# Try it
How does the data below read from its first line through the line containing "Apple iPad Pro"? Print those lines exactly.

>>>

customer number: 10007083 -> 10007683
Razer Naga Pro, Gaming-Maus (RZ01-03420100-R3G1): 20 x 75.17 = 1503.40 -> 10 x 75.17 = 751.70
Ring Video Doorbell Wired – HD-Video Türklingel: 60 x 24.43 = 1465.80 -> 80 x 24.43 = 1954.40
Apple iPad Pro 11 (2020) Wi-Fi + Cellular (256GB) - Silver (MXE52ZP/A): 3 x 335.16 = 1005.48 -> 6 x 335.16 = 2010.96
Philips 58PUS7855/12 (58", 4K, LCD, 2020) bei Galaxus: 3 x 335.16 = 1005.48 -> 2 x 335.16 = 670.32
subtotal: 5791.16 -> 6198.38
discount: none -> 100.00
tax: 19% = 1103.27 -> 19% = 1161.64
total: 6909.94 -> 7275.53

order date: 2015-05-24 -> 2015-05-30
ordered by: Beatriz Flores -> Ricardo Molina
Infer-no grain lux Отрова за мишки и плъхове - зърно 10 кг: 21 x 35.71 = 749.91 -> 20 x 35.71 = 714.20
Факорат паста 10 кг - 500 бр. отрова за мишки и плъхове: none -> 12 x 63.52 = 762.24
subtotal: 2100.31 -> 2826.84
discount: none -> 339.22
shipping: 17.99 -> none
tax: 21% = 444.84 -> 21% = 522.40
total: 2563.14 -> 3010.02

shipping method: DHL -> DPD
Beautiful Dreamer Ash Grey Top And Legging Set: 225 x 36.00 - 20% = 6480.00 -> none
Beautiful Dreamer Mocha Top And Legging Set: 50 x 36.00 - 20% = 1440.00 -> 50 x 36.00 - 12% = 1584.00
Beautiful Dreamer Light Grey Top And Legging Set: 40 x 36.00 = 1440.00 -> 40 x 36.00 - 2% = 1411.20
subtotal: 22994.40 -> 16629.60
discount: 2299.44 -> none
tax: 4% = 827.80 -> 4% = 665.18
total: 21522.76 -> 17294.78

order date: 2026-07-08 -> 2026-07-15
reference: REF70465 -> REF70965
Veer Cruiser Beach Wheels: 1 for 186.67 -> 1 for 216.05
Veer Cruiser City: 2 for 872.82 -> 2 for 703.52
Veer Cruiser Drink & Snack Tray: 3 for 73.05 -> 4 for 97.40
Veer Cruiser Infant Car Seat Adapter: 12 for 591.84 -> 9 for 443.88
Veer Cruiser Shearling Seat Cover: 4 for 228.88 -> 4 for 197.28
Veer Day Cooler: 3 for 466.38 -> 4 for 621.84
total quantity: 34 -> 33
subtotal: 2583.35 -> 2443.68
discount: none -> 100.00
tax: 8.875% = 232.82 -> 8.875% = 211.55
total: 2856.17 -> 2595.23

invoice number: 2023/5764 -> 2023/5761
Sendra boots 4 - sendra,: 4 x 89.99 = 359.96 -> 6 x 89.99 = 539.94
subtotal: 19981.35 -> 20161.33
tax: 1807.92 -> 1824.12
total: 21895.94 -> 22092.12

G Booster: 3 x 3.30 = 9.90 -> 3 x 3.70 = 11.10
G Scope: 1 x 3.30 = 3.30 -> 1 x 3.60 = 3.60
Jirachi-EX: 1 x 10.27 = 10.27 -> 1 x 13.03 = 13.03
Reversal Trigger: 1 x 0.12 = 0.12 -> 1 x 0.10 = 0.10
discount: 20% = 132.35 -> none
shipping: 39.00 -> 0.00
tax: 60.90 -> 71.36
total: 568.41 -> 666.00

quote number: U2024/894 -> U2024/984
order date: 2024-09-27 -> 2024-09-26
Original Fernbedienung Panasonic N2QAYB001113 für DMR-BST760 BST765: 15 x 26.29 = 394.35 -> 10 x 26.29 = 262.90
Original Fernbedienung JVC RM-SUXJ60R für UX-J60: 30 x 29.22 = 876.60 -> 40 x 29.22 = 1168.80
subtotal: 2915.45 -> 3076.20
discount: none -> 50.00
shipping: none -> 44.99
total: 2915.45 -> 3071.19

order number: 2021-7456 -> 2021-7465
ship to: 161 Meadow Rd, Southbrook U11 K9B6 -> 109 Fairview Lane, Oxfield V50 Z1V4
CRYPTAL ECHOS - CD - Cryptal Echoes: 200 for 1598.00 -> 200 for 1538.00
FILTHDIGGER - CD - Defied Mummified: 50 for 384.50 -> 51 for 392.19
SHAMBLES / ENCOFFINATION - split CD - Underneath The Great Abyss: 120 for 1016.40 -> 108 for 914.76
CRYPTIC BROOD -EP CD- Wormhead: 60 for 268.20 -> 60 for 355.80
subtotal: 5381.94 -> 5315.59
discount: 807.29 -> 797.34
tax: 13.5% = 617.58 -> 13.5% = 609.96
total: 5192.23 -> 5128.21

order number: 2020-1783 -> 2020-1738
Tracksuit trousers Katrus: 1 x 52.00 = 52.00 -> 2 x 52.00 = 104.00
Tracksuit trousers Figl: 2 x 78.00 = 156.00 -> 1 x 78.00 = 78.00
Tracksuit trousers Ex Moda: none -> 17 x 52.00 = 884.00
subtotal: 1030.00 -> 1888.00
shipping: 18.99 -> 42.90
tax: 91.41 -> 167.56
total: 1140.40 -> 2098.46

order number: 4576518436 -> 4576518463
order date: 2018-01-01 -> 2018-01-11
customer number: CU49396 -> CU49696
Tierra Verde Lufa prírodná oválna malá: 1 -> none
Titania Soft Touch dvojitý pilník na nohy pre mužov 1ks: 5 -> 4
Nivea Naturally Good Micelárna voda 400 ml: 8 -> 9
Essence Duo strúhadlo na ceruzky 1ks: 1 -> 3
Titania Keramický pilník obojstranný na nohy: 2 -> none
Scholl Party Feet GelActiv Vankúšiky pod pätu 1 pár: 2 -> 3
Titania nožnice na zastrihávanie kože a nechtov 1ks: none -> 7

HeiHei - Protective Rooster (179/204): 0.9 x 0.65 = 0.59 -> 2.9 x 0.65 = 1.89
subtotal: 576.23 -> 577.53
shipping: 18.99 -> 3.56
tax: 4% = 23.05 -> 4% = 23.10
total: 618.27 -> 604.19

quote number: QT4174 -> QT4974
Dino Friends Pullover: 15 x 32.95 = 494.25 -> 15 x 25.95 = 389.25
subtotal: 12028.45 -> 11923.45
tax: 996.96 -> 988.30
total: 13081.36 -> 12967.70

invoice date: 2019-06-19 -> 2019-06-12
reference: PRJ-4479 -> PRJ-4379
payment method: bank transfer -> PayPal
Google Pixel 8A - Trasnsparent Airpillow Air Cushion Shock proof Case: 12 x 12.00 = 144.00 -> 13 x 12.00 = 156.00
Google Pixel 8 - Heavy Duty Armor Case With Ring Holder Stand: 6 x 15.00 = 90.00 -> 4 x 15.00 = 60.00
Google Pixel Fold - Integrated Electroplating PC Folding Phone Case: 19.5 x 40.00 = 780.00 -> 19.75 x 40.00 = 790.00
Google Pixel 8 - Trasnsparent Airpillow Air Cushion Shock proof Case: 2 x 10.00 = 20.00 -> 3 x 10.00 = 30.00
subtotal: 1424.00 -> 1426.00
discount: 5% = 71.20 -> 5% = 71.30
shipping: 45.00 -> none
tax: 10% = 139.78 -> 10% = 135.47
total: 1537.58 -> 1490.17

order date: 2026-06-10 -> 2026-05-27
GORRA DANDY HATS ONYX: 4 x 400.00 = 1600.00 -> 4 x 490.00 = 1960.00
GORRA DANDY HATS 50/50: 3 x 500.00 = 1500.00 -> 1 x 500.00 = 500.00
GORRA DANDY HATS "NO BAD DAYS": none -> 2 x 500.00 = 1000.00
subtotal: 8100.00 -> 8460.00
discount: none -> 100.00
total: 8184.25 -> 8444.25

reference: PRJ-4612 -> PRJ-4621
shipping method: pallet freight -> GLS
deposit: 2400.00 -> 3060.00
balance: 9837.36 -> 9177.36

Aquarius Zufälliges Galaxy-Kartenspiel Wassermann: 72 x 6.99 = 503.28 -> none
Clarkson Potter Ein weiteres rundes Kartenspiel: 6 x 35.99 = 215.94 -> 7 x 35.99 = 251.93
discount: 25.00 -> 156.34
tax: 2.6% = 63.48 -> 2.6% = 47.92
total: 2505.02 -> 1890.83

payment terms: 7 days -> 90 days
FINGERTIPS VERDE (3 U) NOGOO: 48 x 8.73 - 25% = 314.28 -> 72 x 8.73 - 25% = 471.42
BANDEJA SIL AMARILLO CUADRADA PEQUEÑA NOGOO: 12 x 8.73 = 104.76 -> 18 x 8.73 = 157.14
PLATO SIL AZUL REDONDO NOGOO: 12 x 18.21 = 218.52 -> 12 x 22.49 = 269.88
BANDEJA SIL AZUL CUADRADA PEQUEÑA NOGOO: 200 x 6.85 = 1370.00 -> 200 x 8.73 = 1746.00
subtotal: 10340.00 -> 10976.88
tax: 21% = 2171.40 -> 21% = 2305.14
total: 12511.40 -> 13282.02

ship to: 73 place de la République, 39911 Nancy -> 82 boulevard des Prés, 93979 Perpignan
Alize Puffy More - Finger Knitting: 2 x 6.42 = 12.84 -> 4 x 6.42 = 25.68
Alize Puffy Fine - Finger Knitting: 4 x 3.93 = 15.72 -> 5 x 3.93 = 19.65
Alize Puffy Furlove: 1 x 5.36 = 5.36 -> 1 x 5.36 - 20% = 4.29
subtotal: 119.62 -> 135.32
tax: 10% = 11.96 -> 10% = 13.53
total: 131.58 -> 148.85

<<<

# Expected answer
customer number: 10007083 -> 10007683
Razer Naga Pro, Gaming-Maus (RZ01-03420100-R3G1): 20 x 75.17 = 1503.40 -> 10 x 75.17 = 751.70
Ring Video Doorbell Wired – HD-Video Türklingel: 60 x 24.43 = 1465.80 -> 80 x 24.43 = 1954.40
Apple iPad Pro 11 (2020) Wi-Fi + Cellular (256GB) - Silver (MXE52ZP/A): 3 x 335.16 = 1005.48 -> 6 x 335.16 = 2010.96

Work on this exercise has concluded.